Thursday, 4 January 2018

Commerce

Financial Accounting
Financial accounting is a specialized branch of accounting that keeps track of a company's financial transactions. Using standardized guidelines, the transactions are recorded, summarized, and presented in a financial report or financial statement such as an income statement or a balance sheet.
Companies issue financial statements on a routine schedule. The statements are considered externalbecause they are given to people outside of the company, with the primary recipients being owners/stockholders, as well as certain lenders. If a corporation's stock is publicly traded, however, its financial statements (and other financial reportings) tend to be widely circulated, and information will likely reach secondary recipients such as competitors, customers, employees, labor organizations, and investment analysts.
It's important to point out that the purpose of financial accounting is not to report the value of a company. Rather, its purpose is to provide enough information for others to assess the value of a company for themselves.
Because external financial statements are used by a variety of people in a variety of ways, financial accounting has common rules known as accounting standards and as generally accepted accounting principles (GAAP). In the U.S., the Financial Accounting Standards Board (FASB) is the organization that develops the accounting standards and principles. Corporations whose stock is publicly traded must also comply with the reporting requirements of the Securities and Exchange Commission (SEC), an agency of the U.S. government.
Double Entry and the Accrual Basis of Accounting
At the heart of financial accounting is the system known as double entry bookkeeping (or "double entry accounting"). Each financial transaction that a company makes is recorded by using this system.
The term "double entry" means that every transaction affects at least two accounts. For example, if a company borrows $50,000 from its bank, the company's Cash account increases, and the company's Notes Payable account increases. Double entry also means that one of the accounts must have an amount entered as a debit, and one of the accounts must have an amount entered as acredit. For any given transaction, the debit amount must equal the credit amount. (To learn more about debits and credits, see Explanation of Debits & Credits.)
The advantage of double entry accounting is this: at any given time, the balance of a company's asset accounts will equal the balance of its liability and stockholders' (or owner's) equity accounts. (To learn more on how this equality is maintained, see theExplanation of Accounting Equation.)
Financial accounting is required to follow the accrual basis of accounting (as opposed to the "cash basis" of accounting). Under the accrual basis, revenues are reported when they are earned, not when the money is received. Similarly, expenses are reported when they are incurred, not when they are paid. For example, although a magazine publisher receives a $24 check from a customer for an annual subscription, the publisher reports as revenue a monthly amount of $2 (one-twelfth of the annual subscription amount). In the same way, it reports its property tax expense each month as one-twelfth of the annual property tax bill.

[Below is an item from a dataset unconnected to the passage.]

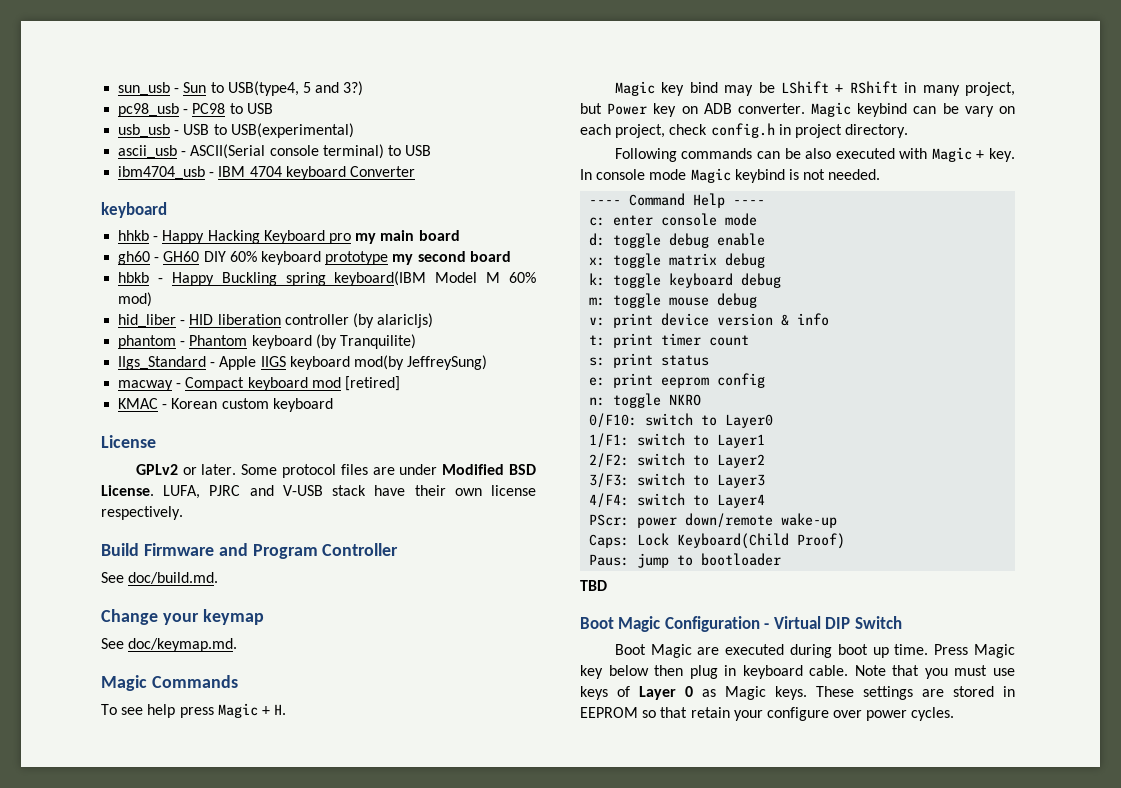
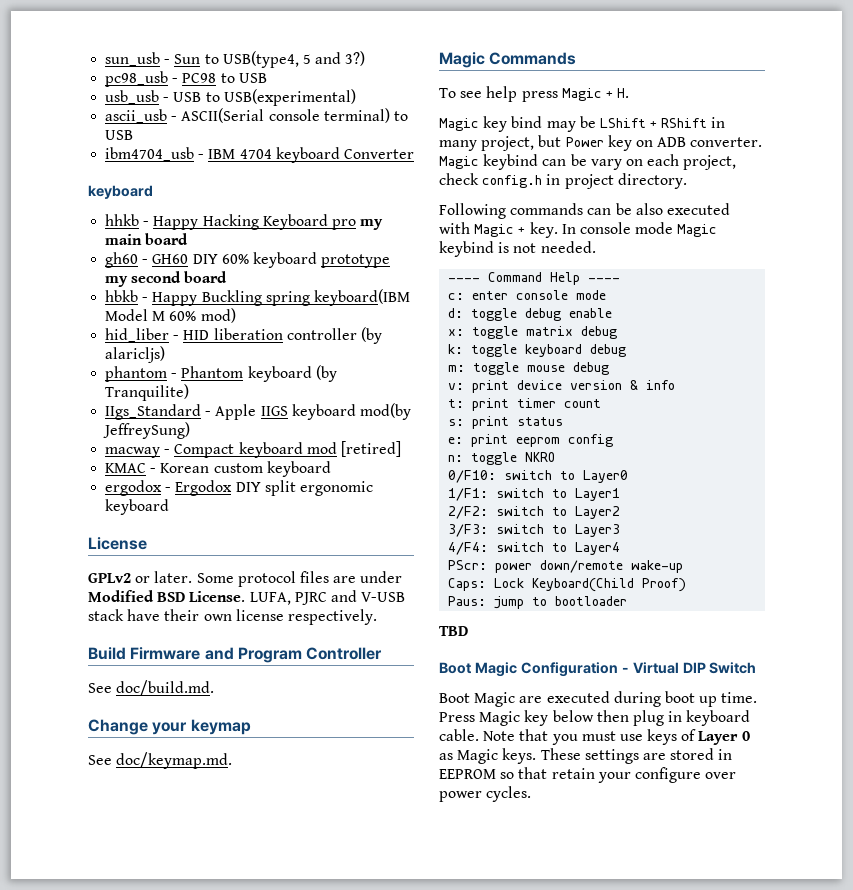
(333, 405) none -> [105,480,373,496] [105,499,170,515] // ergodox - Ergodox DIY split ergonomic keyboard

By following the accrual basis of accounting, a company's profitability, assets, liabilities and other financial information is more in line with economic reality. (To learn more on achieving the accrual basis of accounting, see the Explanation of Adjusting Entries.)
Accounting Principles
If financial accounting is going to be useful, a company's reports need to be credible, easy to understand, and comparable to those of other companies. To this end, financial accounting follows a set of common rules known as accounting standards or generally accepted accounting principles (GAAP, pronounced "gap").
GAAP is based on some basic underlying principles and concepts such as the cost principle, matching principle, full disclosure, going concern, economic entity, conservatism, relevance, and reliability. (You can learn more about the basic principles inExplanation of Accounting Principles.)
GAAP, however, is not static. It includes some very complex standards that were issued in response to some very complicated business transactions. GAAP also addresses accounting practices that may be unique to particular industries, such as utility, banking, and insurance. Often these practices are a response to changes in government regulations of the industry.
GAAP includes many specific pronouncements as issued by the Financial Accounting Standards Board (FASB, pronounced "fas-bee"). The FASB is a non-government group that researches current needs and develops accounting rules to meet those needs. (You can learn more about FASB and its accounting pronouncements at www.FASB.org.)
In addition to following the provisions of GAAP, any corporation whose stock is publicly traded is also subject to the reporting requirements of the Securities and Exchange Commission (SEC), an agency of the U.S. government. These requirements mandate an annual report to stockholders as well as an annual report to the SEC. The annual report to the SEC requires that independent certified public accountants audit a company's financial statements, thus giving assurance that the company has followed GAAP.